# Super helpful graphic for determining shades of chestnut



## PixiTrix (Sep 11, 2013)

Sorry if this is a repost, I'm still new here. I was researching chestnut v sorrel and came across what I thought was a great graphic breaking down all the shades of chestnut. Enjoy!


----------



## OutOfTheLoop (Apr 1, 2012)

My sorrel horse is a blood chestnut. Sounds so much more fancy
_Posted via Mobile Device_


----------



## Chessie (Mar 13, 2012)

Oooh, I have a blood roan. Cool.


----------



## smrobs (Jul 30, 2008)

Eeh, not entirely accurate as I believe that first horse, the one they called a light chestnut, is actually a red roan and the second one may be as well. So, completely different genes working there.

And the one that they posted as a "flaxen liver chestnut"? I'm about 95% certain that horse is actually a silver dapple, which is a black based horse.

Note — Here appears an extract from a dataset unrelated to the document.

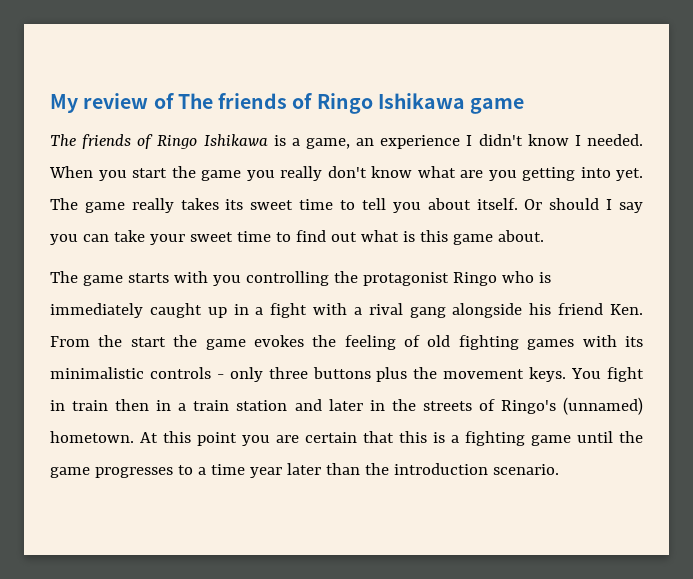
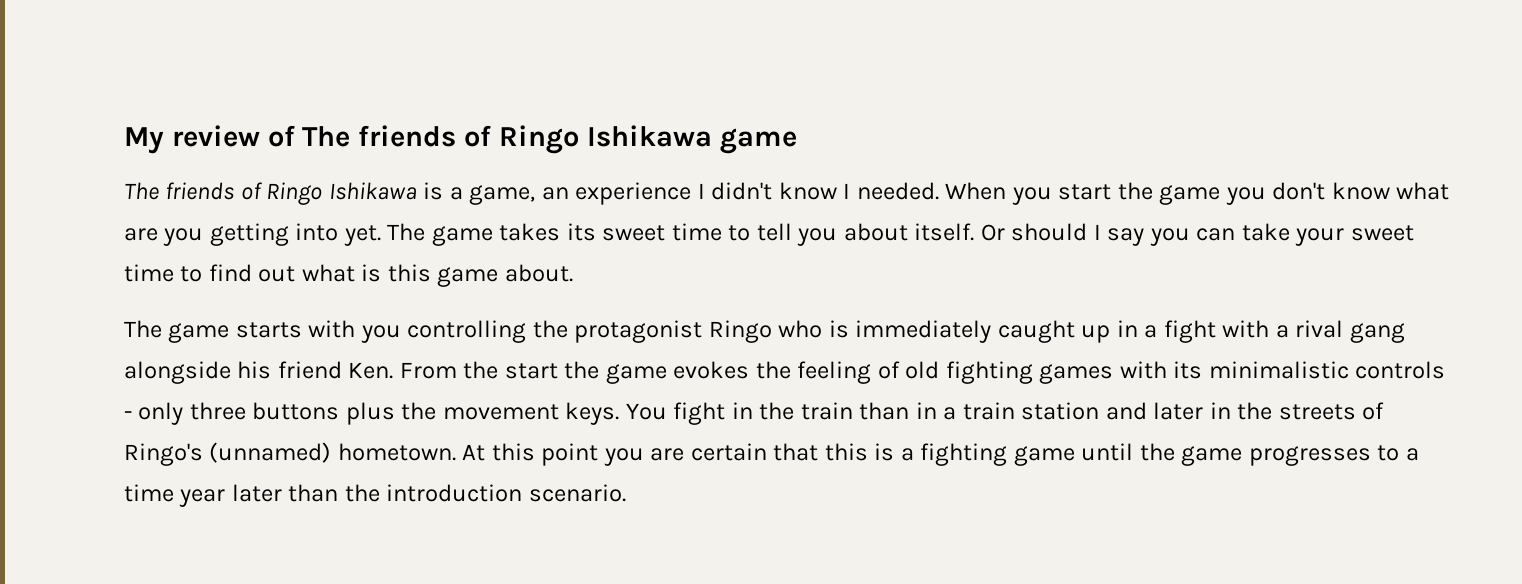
[280,166,322,181] really -> (1266, 196) none
[131,198,174,213] really -> (493, 236) none
[72,399,150,411] train then -> [759,402,910,420] the train than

_These_ horses are flaxen liver chestnut.


----------



## Ponies (Aug 18, 2012)

The second one down on the left actually looks kinda red dunish to me.


----------



## Faceman (Nov 29, 2007)

smrobs said:


> Eeh, not entirely accurate as I believe that first horse, the one they called a light chestnut, is actually a red roan and the second one may be as well. So, completely different genes working there.
> 
> And the one that they posted as a "flaxen liver chestnut"? I'm about 95% certain that horse is actually a silver dapple, which is a black based horse.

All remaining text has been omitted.